Yusoff, Kathryn (2010) Biopolitical Economies and the Political Aesthetics of Climate Change. Theory, Culture and Society, 27 (2-3). pp. 73-99. ISSN 1460-3616
Full text not available from this repository.Abstract
As environments and their inhabitants undergo a multitude of abrupt changes due to climate, in the aesthetic field there has been a hardening of a few representational figures that stand in for those contested political ecologies. Biodiversity loss and habitat change can be seen to be forcing an acceleration of archival practices that mobilize various images of the ‚"play of the world", including the making of star species to represent planetary loss, and the consolidation of other species into archives implicitly organized around the category of their destruction.
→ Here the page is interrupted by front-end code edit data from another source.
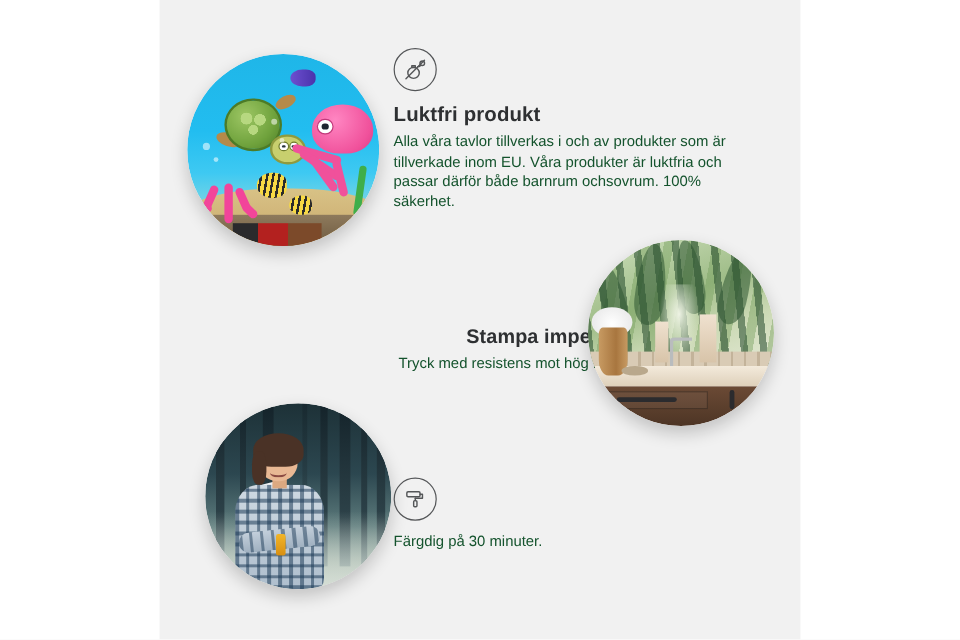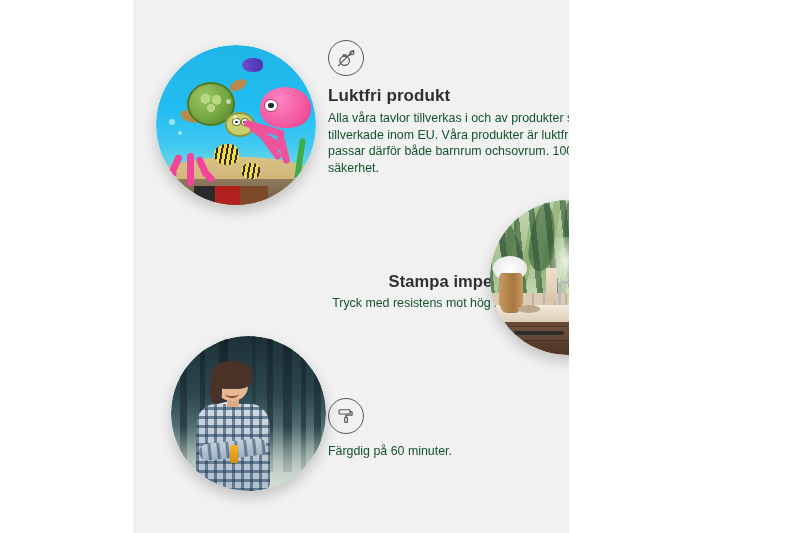--- a/index.html
+++ b/index.html
@@ -13,7 +13,7 @@
 
   
   .panel{
-    position:absolute;left:133px;top:0;width:436px;height:533px;
+    position:absolute;left:133px;top:0;width:534px;height:533px;
     background:#f1f1f1;
     overflow:hidden;
   }

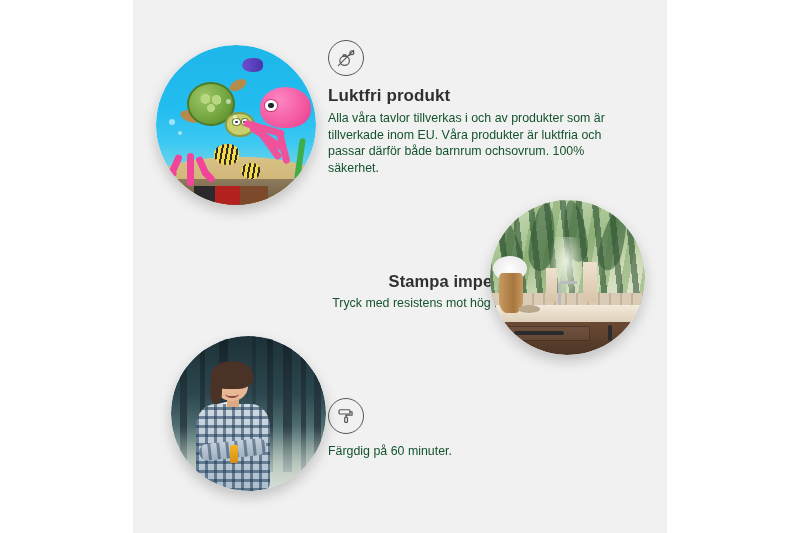--- a/index.html
+++ b/index.html
@@ -333,7 +333,7 @@
           <rect x="10.6" y="13.3" width="3" height="5.6" rx="1"></rect>
         </svg>
       </div>
-      <p>Färgdig på 60 minuter.</p>
+      <p>Färgdig på 30 minuter.</p>
     </div>
 
   </div>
The first section of this article looks at Jacques Ranciere's concept of political aesthetics in order to extend an argument about the importance of aesthetics in multispecies living beyond a concentration on practices per se and into a more excessive engagement articulated by Georges Bataille. I argue that aesthetics must be considered as part of the practice of politics and a space that configures the realm of what is possible in that politics. This is to suggest aesthetics as a form of ethics or an "aesthetics of existence", as Foucault put it. The conclusion considers how a biopolitical aesthetic comes into being through such archival practices, and asks what aesthetic shifts would make the ‚ "play of the world" more present in its absences.